» **DIRECTIONS**:
Of all the lines in the records below, copy only those that contain the string "localhost".

» **AVAILABLE DATA**:

_ _ _ _

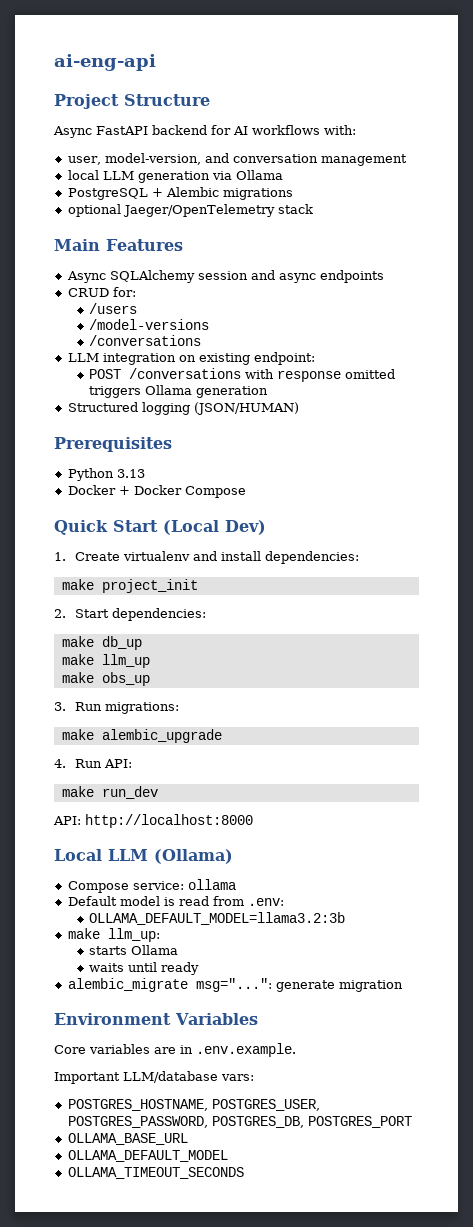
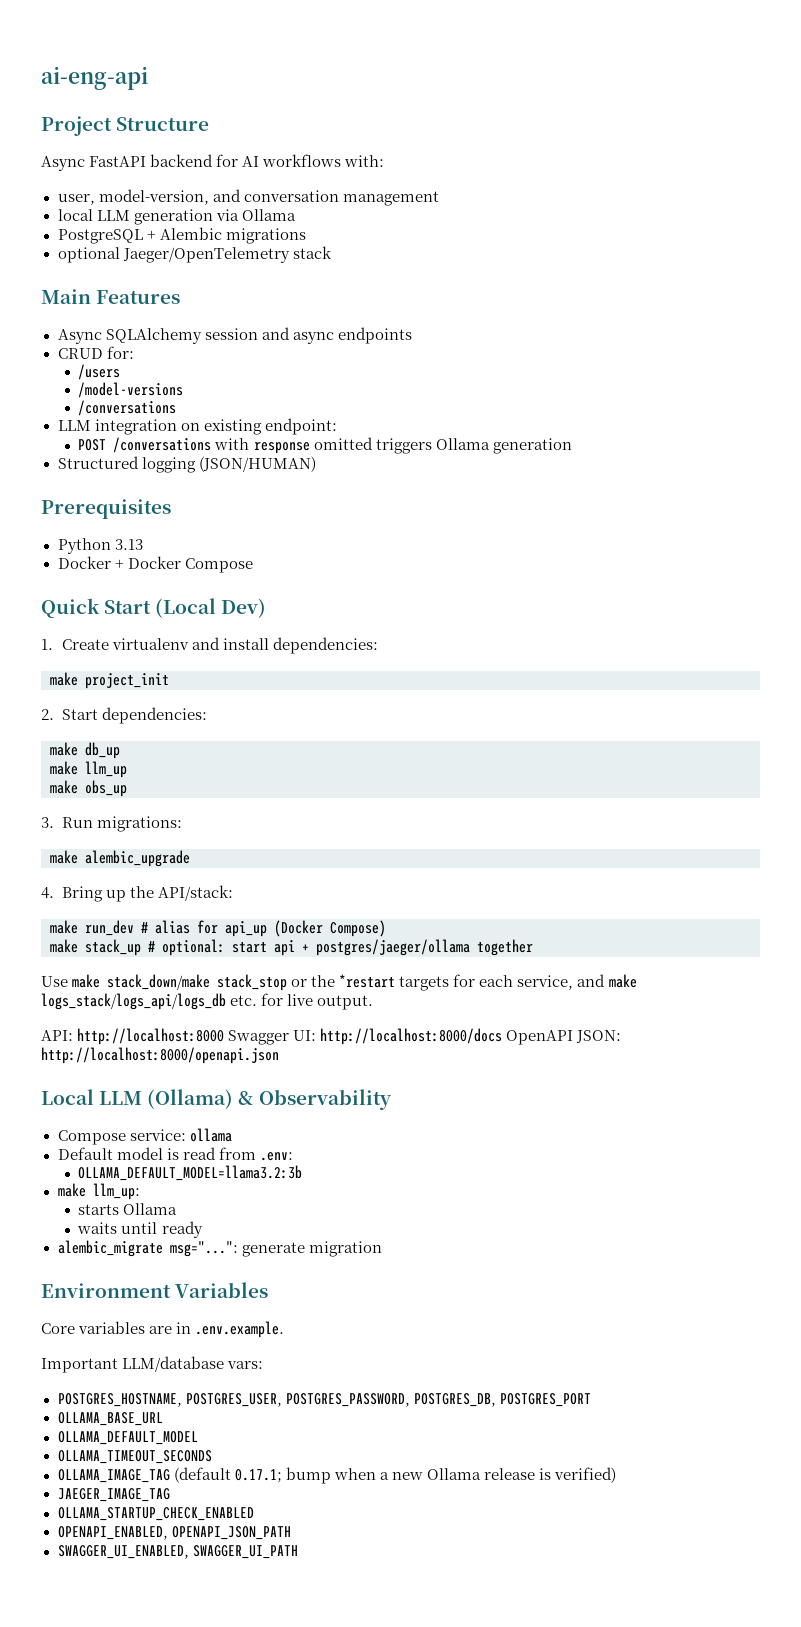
- 4. Run API:
- make run_dev
- API: http://localhost:8000
+ 4. Bring up the API/stack:
+ make run_dev # alias for api_up (Docker Compose)
+ make stack_up # optional: start api + postgres/jaeger/ollama together
+ Use make stack_down/make stack_stop or the *restart targets for each service, and make logs_stack/logs_api/logs_db etc. for live output.
+ API: http://localhost:8000 Swagger UI: http://localhost:8000/docs OpenAPI JSON: http://localhost:8000/openapi.json
- Local LLM (Ollama)
+ Local LLM (Ollama) & Observability
+ OLLAMA_IMAGE_TAG (default 0.17.1; bump when a new Ollama release is verified)
+ JAEGER_IMAGE_TAG
+ OLLAMA_STARTUP_CHECK_ENABLED
+ OPENAPI_ENABLED, OPENAPI_JSON_PATH
+ SWAGGER_UI_ENABLED, SWAGGER_UI_PATH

_ _ _ _

» **EXPECTED ANSWER**:
- API: http://localhost:8000
+ API: http://localhost:8000 Swagger UI: http://localhost:8000/docs OpenAPI JSON: http://localhost:8000/openapi.json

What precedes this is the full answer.